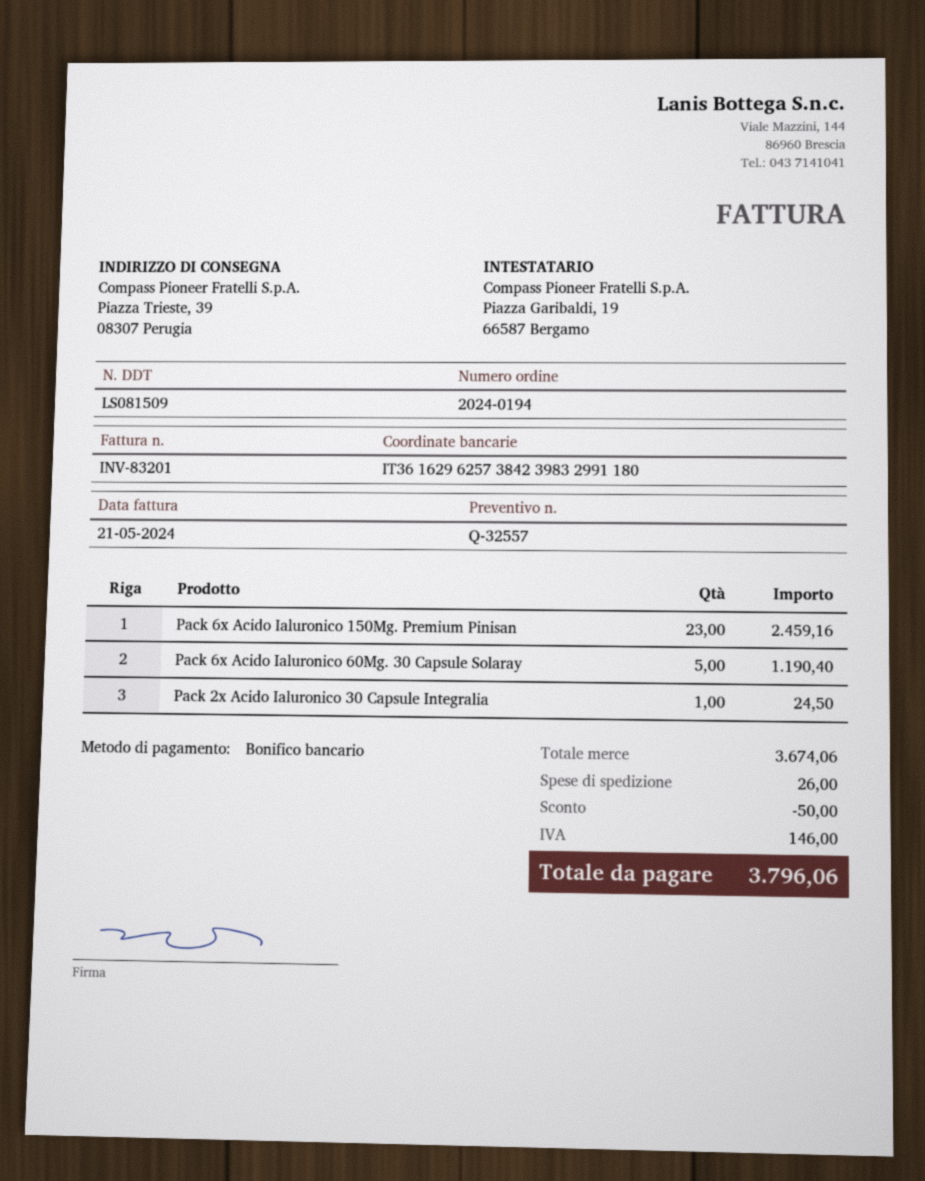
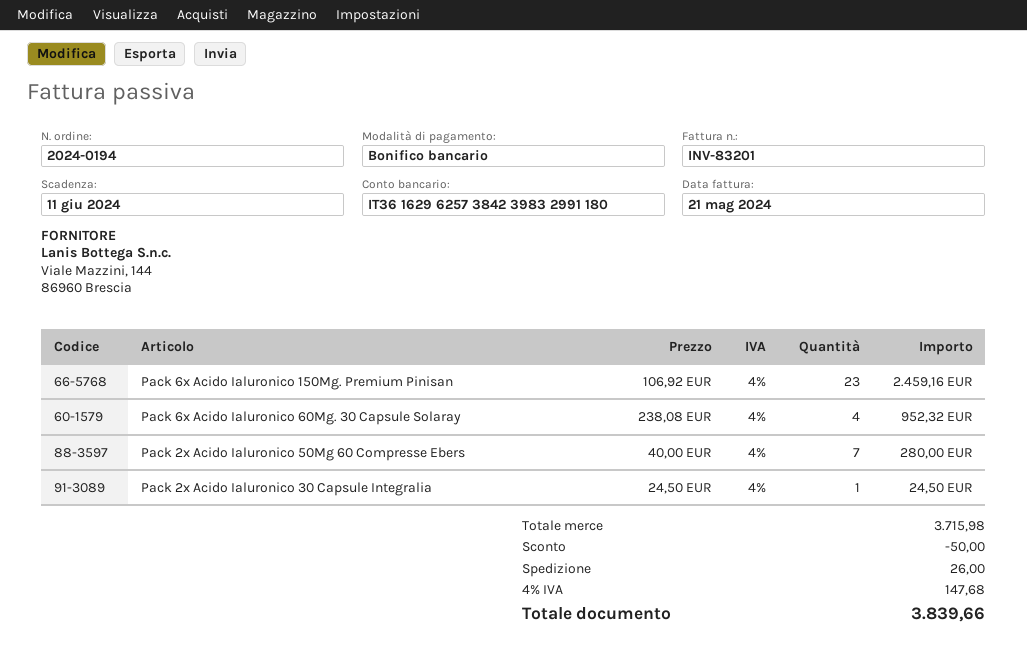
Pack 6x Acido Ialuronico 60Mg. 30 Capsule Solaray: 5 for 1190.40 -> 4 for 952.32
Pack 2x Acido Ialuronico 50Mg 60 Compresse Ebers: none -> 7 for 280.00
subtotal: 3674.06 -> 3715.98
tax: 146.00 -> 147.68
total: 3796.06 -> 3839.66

--------------------------------------------------

**Task objective**
Repeat the lines above, from the one containing "subtotal: 3674.06 -> 3715.98" to the final line, word for word and with nothing else.

**Solution for this task**
subtotal: 3674.06 -> 3715.98
tax: 146.00 -> 147.68
total: 3796.06 -> 3839.66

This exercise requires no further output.